(EXERCISE DESCRIPTION)
Please repeat exactly the line containing "left: 465px; top: 290px;" and each line after it in the records below, through the last.

Screenshot and code edit data
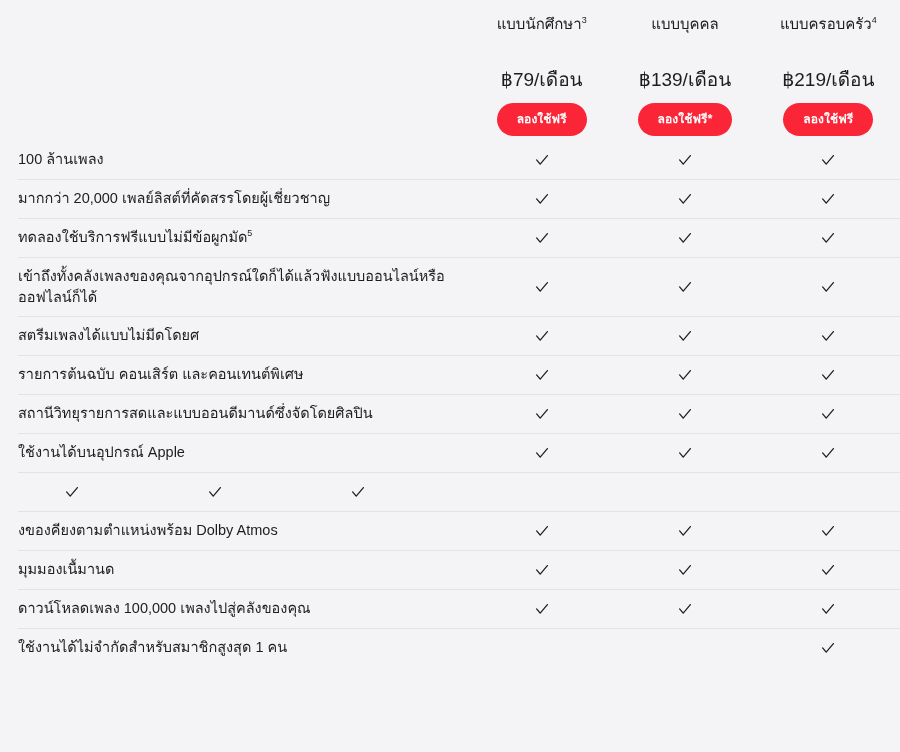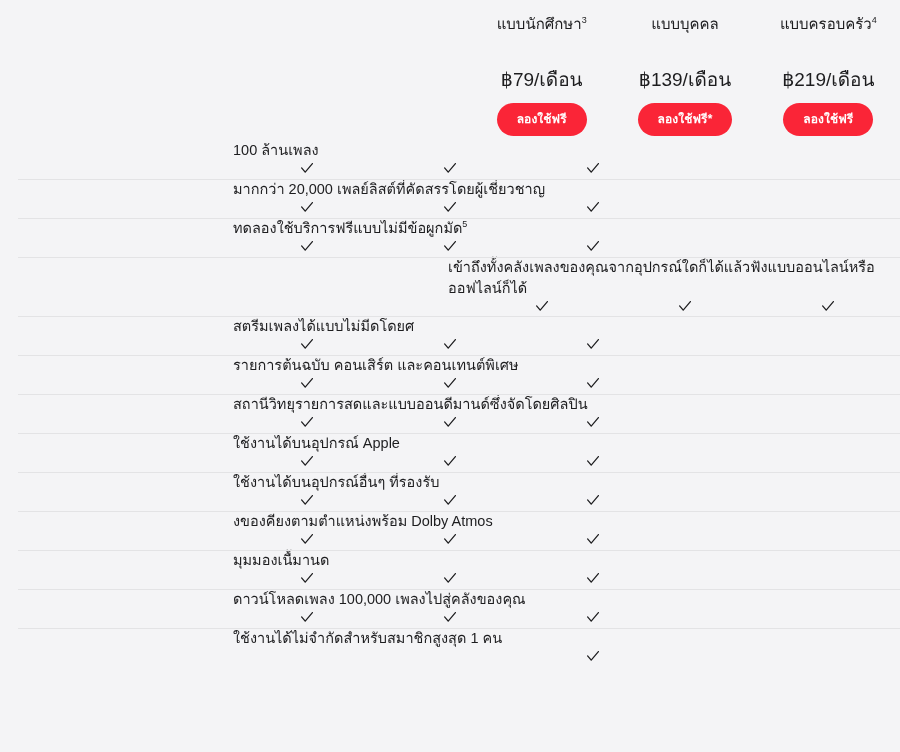--- a/index.html
+++ b/index.html
@@ -83,23 +83,22 @@
     top: 140px;
     left: 0;
     width: 900px;
   }
   .feature-row {
     position: relative;
     display: flex;
     align-items: center;
     min-height: 39px;
     padding: 0;
-    flex-direction: column;
-  }
-  .feature-row.tall { min-height: 59px; align-items: flex-end; }
+  }
+  .feature-row.tall { min-height: 59px; }
   .feature-row + .feature-row::before {
     content: "";
     position: absolute;
     top: 0;
     left: 18px;
     right: 0;
     height: 1px;
     background: #e3e3e5;
   }
   .feature-label {
@@ -312,21 +311,20 @@
             </svg>
           </div>
           <div class="check-cell">
             <svg class="check-mark" viewBox="0 0 14 14" fill="none" xmlns="http://www.w3.org/2000/svg" aria-hidden="true">
               <path d="M1.6 6.9 L5.2 11.2 L12.4 2.6" stroke="currentColor" stroke-width="1.25" stroke-linecap="round" stroke-linejoin="round"></path>
             </svg>
           </div>
         </div>
       </div>
       <div class="feature-row">
-        <div class="feature-label">ใช้งานได้บนอุปกรณ์อื่นๆ ที่รองรับ</div>
         <div class="check-cells">
           <div class="check-cell">
             <svg class="check-mark" viewBox="0 0 14 14" fill="none" xmlns="http://www.w3.org/2000/svg" aria-hidden="true">
               <path d="M1.6 6.9 L5.2 11.2 L12.4 2.6" stroke="currentColor" stroke-width="1.25" stroke-linecap="round" stroke-linejoin="round"></path>
             </svg>
           </div>
           <div class="check-cell">
             <svg class="check-mark" viewBox="0 0 14 14" fill="none" xmlns="http://www.w3.org/2000/svg" aria-hidden="true">
               <path d="M1.6 6.9 L5.2 11.2 L12.4 2.6" stroke="currentColor" stroke-width="1.25" stroke-linecap="round" stroke-linejoin="round"></path>
             </svg>

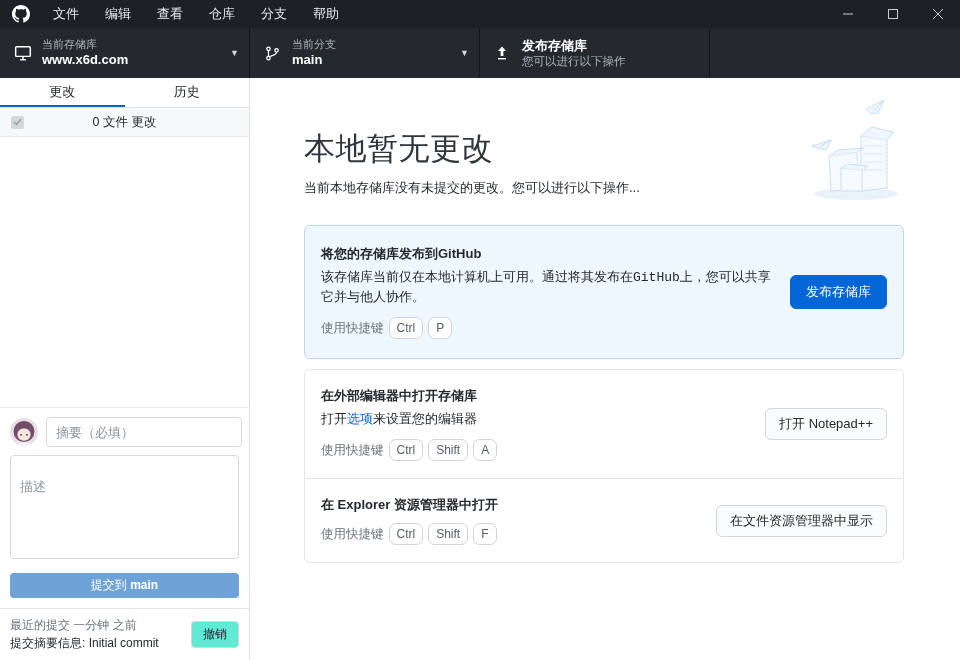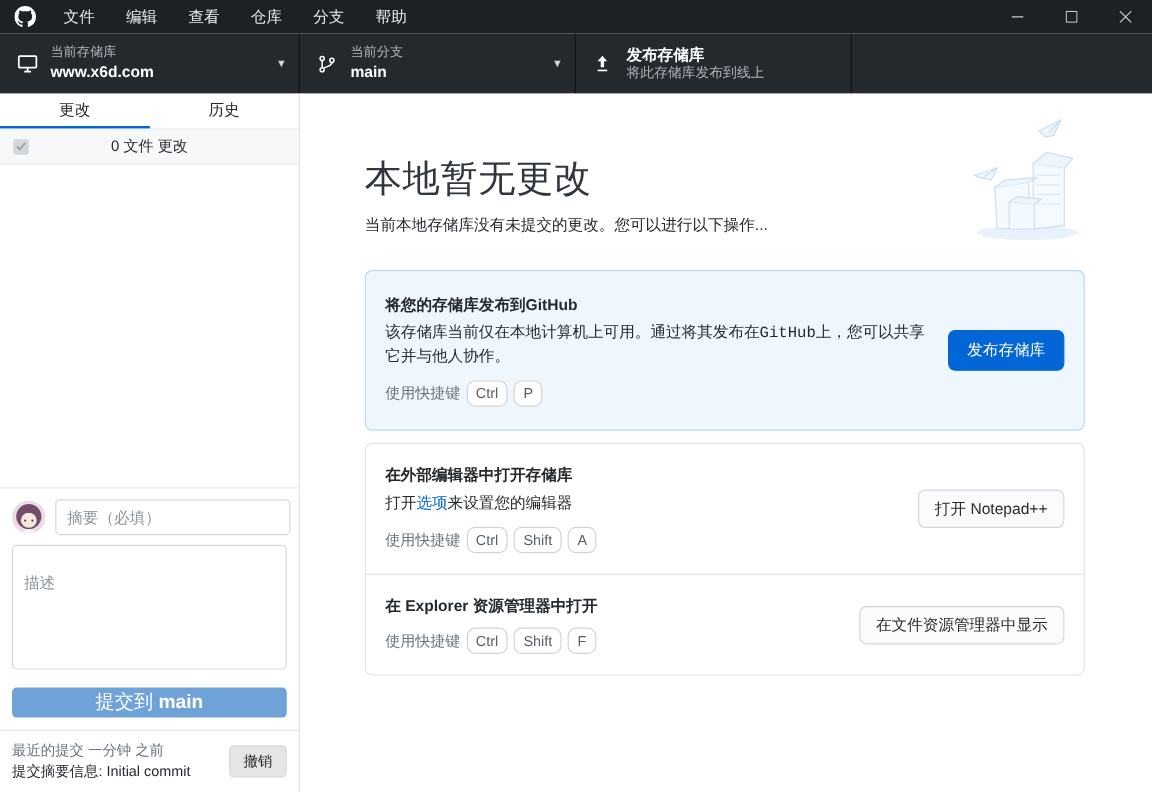--- a/index.html
+++ b/index.html
@@ -41,27 +41,27 @@
   .checkbox { width:13px; height:13px; background:#d5d8db; border-radius:2px; margin-left:11px; display:flex; align-items:center; justify-content:center; }
   .file-count { position:absolute; left:0; right:0; text-align:center; font-size:12.5px; color:#24292e; }
   .spacer { flex:1; }
 
   .commit-form { border-top:1px solid #e9ebee; padding:9px 10px 10px; flex:0 0 auto; }
   .summary-row { display:flex; align-items:center; gap:8px; }
   .avatar { width:28px; height:28px; border-radius:50%; overflow:hidden; flex:0 0 28px; }
   .summary-row input { flex:1; height:30px; border:1px solid #d6d9dc; border-radius:4px; padding:0 9px; font-size:13px; font-family:Liberation Sans, sans-serif; color:#24292e; outline:none; }
   .summary-row input::placeholder, textarea::placeholder { color:#8a949e; }
   .commit-form textarea { width:100%; height:104px; margin-top:8px; border:1px solid #d6d9dc; border-radius:4px; padding:22px 9px; font-size:13px; font-family:inherit; resize:none; outline:none; color:#24292e; }
-  .commit-btn { width:100%; height:25px; margin-top:10px; background:#6fa3d8; color:#fff; border:none; border-radius:4px; font-size:16px; font-family:inherit; cursor:default; }
+  .commit-btn { width:100%; height:25px; margin-top:10px; background:#6fa3d8; color:#fff; border:none; border-radius:4px; font-size:12px; font-family:inherit; cursor:default; }
   .commit-btn b { font-weight:bold; }
 
   .recent { border-top:1px solid #e1e4e8; padding:7px 10px 8px; display:flex; align-items:center; flex:0 0 auto; }
   .recent-line1 { font-size:12px; color:#6a737d; line-height:1.5; }
   .recent-line2 { font-size:12px; color:#24292e; line-height:1.5; }
-  .undo-btn { margin-left:auto; background:#e5e5e5; border:1px solid #d4d8dc; border-radius:4px; padding:4px 11px; font-size:12px; font-family:inherit; color:#24292e; cursor:default; }
+  .undo-btn { margin-left:auto; background:#5eead4; border:1px solid #d4d8dc; border-radius:4px; padding:4px 11px; font-size:12px; font-family:inherit; color:#24292e; cursor:default; }
 
   
   .main { flex:1; position:relative; padding:50px 56px 0 54px; background:#fff; }
   .illustration { position:absolute; top:18px; right:52px; width:104px; height:108px; }
   h1 { font-size:31px; font-weight:300; color:#2f363d; letter-spacing:0.5px; }
   .subtitle { font-size:13px; color:#24292e; margin-top:9px; }
 
   .card { width:600px; border-radius:6px; margin-top:28px; }
   .blue-card { background:#eff7fe; border:1px solid #bcd9f3; padding:19px 16px; display:flex; align-items:center; }
   .list-card { border:1px solid #e1e4e8; margin-top:10px; }
@@ -147,21 +147,21 @@
     </button>
     <button class="tb-section publish">
       <span class="tb-icon">
         <svg viewBox="0 0 16 16" width="16" height="16">
             <path d="M8 1.5 L12 6 H9.4 V11 H6.6 V6 H4 Z" fill="#ffffff"></path>
             <rect x="4" y="13" width="8" height="1.4" fill="#ffffff"></rect>
           </svg>
       </span>
       <span class="tb-text">
         <span class="tb-value">发布存储库</span>
-        <span class="tb-sub">将此存储库发布到线上</span>
+        <span class="tb-sub">您可以进行以下操作</span>
       </span>
     </button>
   </div>
 
   <div class="content">
 
     <aside class="sidebar">
       <div class="tabs">
         <div class="tab active">更改</div>
         <div class="tab">历史</div>

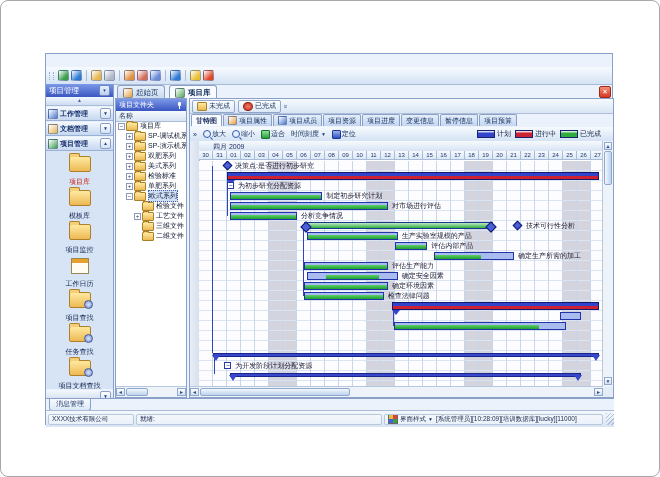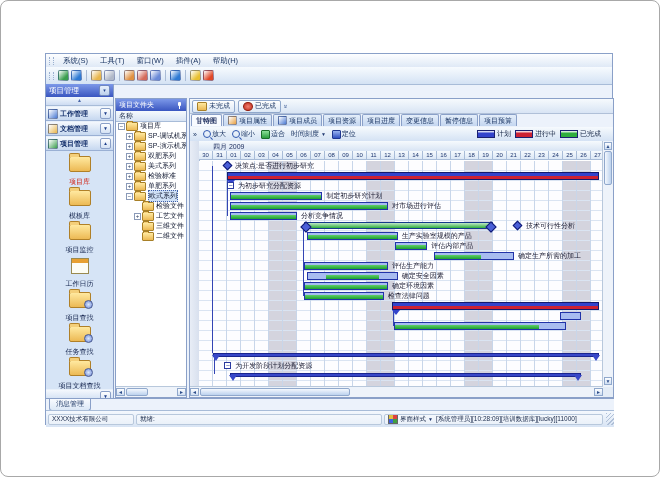--- a/index.html
+++ b/index.html
@@ -115,24 +115,20 @@
   .st-panel{height:11px;border:1px solid #b8c8dc;border-radius:2px;background:rgba(255,255,255,.4);display:flex;align-items:center;padding:0 3px;margin-left:2px;box-sizing:border-box;white-space:nowrap;overflow:hidden;}
   .style-ic{width:8px;height:8px;margin-right:2px;background:conic-gradient(#e04040 0 25%,#40a040 0 50%,#4060e0 0 75%,#e0c040 0 100%);border:1px solid #666;}
   .grip2{margin-left:2px;width:8px;height:12px;background:repeating-linear-gradient(135deg,#b0c0d8 0 1px,transparent 1px 3px);}
 </style>
 </head>
 <body>
 
 <div class="page">
   <div class="app">
 
-    <div class="menubar">
-      <span class="grip"></span>
-      <span id="menu-items"><span class="menu-item">系统(S)</span><span class="menu-item">工具(T)</span><span class="menu-item">窗口(W)</span><span class="menu-item">插件(A)</span><span class="menu-item">帮助(H)</span></span>
-    </div>
 
     <div class="toolbar">
       <span class="grip"></span>
       <span id="tb-icons" style="display:flex;align-items:center;">
           <span class="tb-icon" style="background: linear-gradient(135deg, rgb(255, 255, 255) 0%, rgb(58, 158, 78) 70%);"></span>
           <span class="tb-icon" style="background: linear-gradient(135deg, rgb(255, 255, 255) 0%, rgb(46, 122, 212) 70%);"></span>
           <span class="tb-sep"></span>
           <span class="tb-icon" style="background: linear-gradient(135deg, rgb(255, 255, 255) 0%, rgb(232, 182, 76) 70%);"></span>
           <span class="tb-icon" style="background: linear-gradient(135deg, rgb(255, 255, 255) 0%, rgb(176, 184, 200) 70%);"></span>
           <span class="tb-sep"></span>
@@ -180,20 +176,30 @@
               <div class="sb-item"><span class="big-folder"><span class="ov-dot"></span></span><span class="lbl">任务查找</span></div>
               <div class="sb-item"><span class="big-folder"><span class="ov-dot"></span></span><span class="lbl">项目文档查找</span></div>
             </div>
           </div>
         <div class="sb-group" style="position:absolute;left:0;right:0;bottom:-6px;">
             <span class="chev">▾</span>
           </div>
       </div>
 
       <div class="doc">
+        <div class="doc-tabs">
+          <span id="dtabs"><span class="dtab" style="left: 2px;">
+                <span class="ti" style="background: linear-gradient(135deg, rgb(255, 255, 255), rgb(232, 160, 64)); border: 1px solid rgba(40, 60, 110, 0.5);"></span>
+                <span>起始页</span>
+              </span><span class="dtab active" style="left: 54px;">
+                <span class="ti" style="background: linear-gradient(135deg, rgb(255, 255, 255), rgb(80, 168, 88)); border: 1px solid rgba(40, 60, 110, 0.5);"></span>
+                <span>项目库</span>
+              </span></span>
+          <span class="doc-close">×</span>
+        </div>
 
         <div class="doc-body">
 
           <div class="tree">
             <div class="tree-header">
               <span>项目文件夹</span>
               <span class="pin"></span>
             </div>
             <div class="tree-colhdr">名称</div>
             <div class="tree-items" id="tree-items">

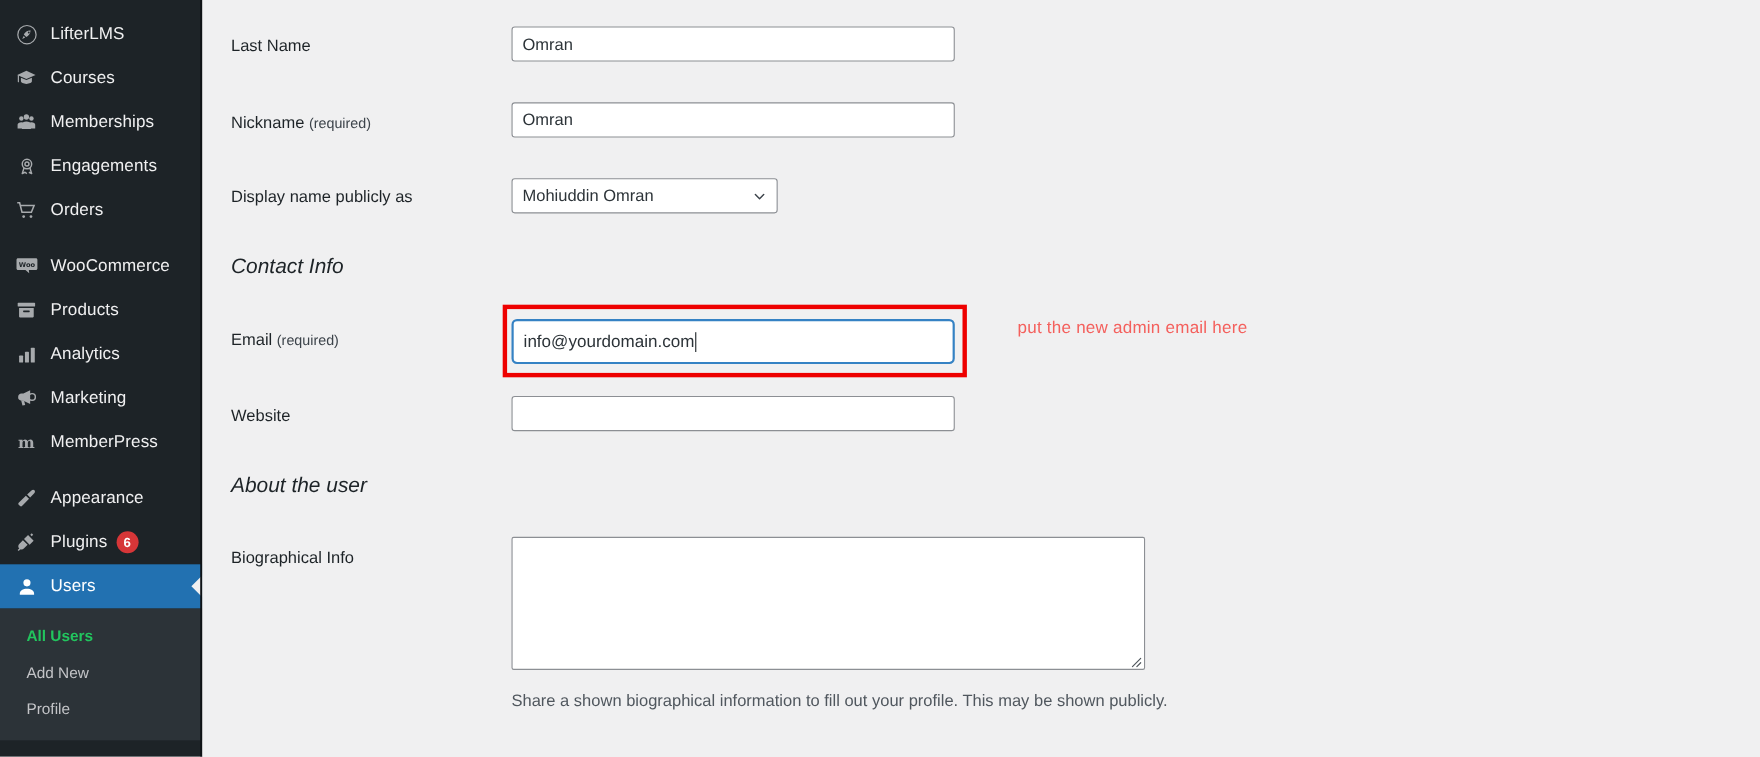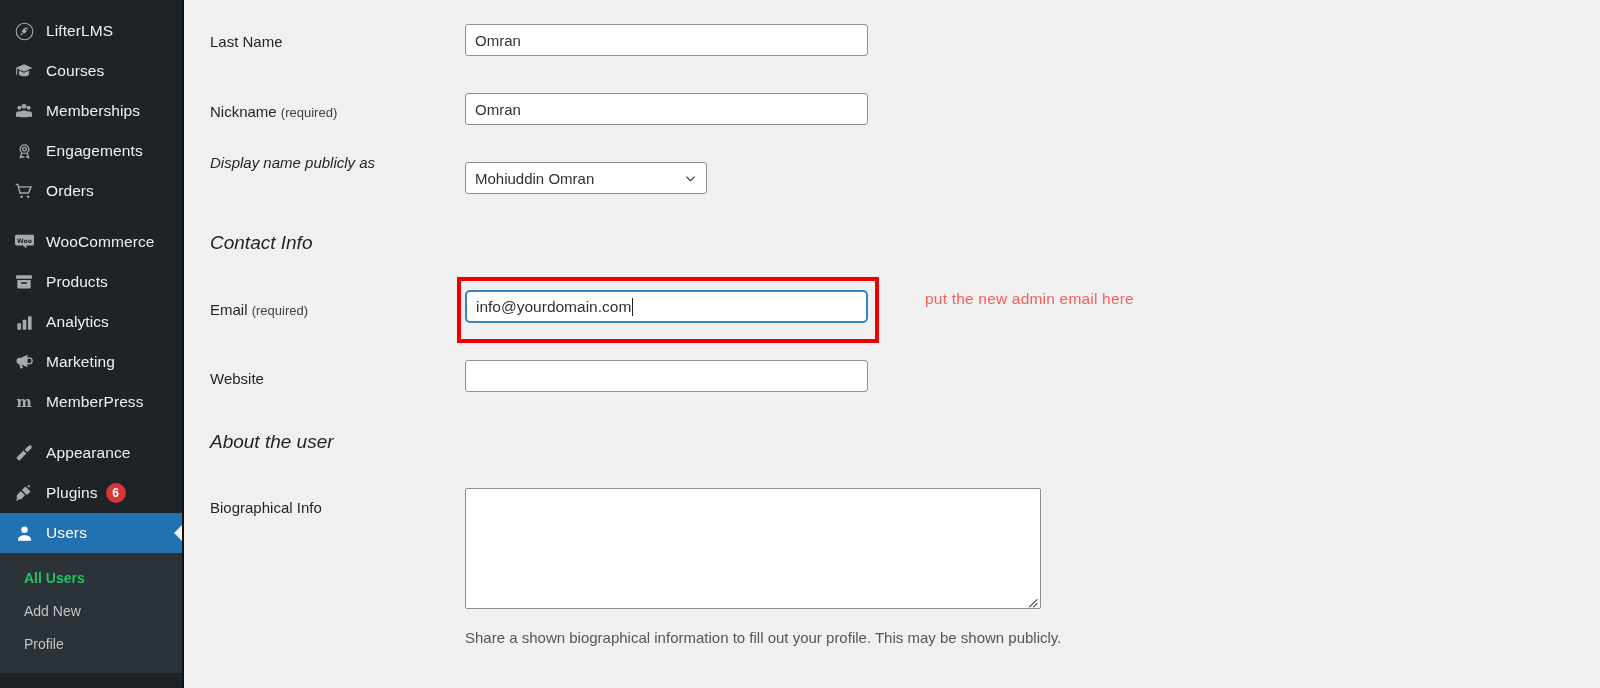--- a/index.html
+++ b/index.html
@@ -151,21 +151,21 @@
     position: absolute;
     left: 457px; top: 277px;
     width: 422px; height: 66px;
     border: 4px solid #ee0000;
     background: transparent;
     z-index: 3;
   }
   #email-input {
     position: absolute;
     left: 465px; top: 290px;
-    width: 403px; height: 33px;
+    width: 403px; height: 41px;
     background: #ffffff;
     border: 2px solid #3582c4;
     border-radius: 5px;
     padding: 0 9px;
     font-size: 15.5px;
     color: #2c3338;
     display: flex; align-items: center;
     z-index: 4;
   }
   #email-input .caret {
@@ -384,21 +384,21 @@
       <span>Last Name</span>
     </div>
     <input class="txt" style="top: 24px;" type="text" value="Omran">
 
     <div class="lbl" style="top:103px;">
       <span>Nickname</span>
       <span class="req">(required)</span>
     </div>
     <input class="txt" style="top: 93px;" type="text" value="Omran">
 
-    <div class="lbl" style="top:154px;font-style:italic;">
+    <div class="lbl" style="top:171px;">
       <span>Display name publicly as</span>
     </div>
     <div class="selectbox" style="top:162px;">
       <span class="sel-val">Mohiuddin Omran</span>
       <span class="chev">
         <svg width="13" height="13" viewBox="0 0 24 24" fill="none" stroke="currentColor" stroke-width="2.4" stroke-linecap="round" stroke-linejoin="round">
           <polyline points="5 9 12 16 19 9"></polyline>
         </svg>
       </span>
     </div>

(OUTPUT FOR THIS TASK)
     left: 465px; top: 290px;
-    width: 403px; height: 33px;
+    width: 403px; height: 41px;
     background: #ffffff;
     border: 2px solid #3582c4;
     border-radius: 5px;
     padding: 0 9px;
     font-size: 15.5px;
     color: #2c3338;
     display: flex; align-items: center;
     z-index: 4;
   }
   #email-input .caret {
@@ -384,21 +384,21 @@
       <span>Last Name</span>
     </div>
     <input class="txt" style="top: 24px;" type="text" value="Omran">
 
     <div class="lbl" style="top:103px;">
       <span>Nickname</span>
       <span class="req">(required)</span>
     </div>
     <input class="txt" style="top: 93px;" type="text" value="Omran">
 
-    <div class="lbl" style="top:154px;font-style:italic;">
+    <div class="lbl" style="top:171px;">
       <span>Display name publicly as</span>
     </div>
     <div class="selectbox" style="top:162px;">
       <span class="sel-val">Mohiuddin Omran</span>
       <span class="chev">
         <svg width="13" height="13" viewBox="0 0 24 24" fill="none" stroke="currentColor" stroke-width="2.4" stroke-linecap="round" stroke-linejoin="round">
           <polyline points="5 9 12 16 19 9"></polyline>
         </svg>
       </span>
     </div>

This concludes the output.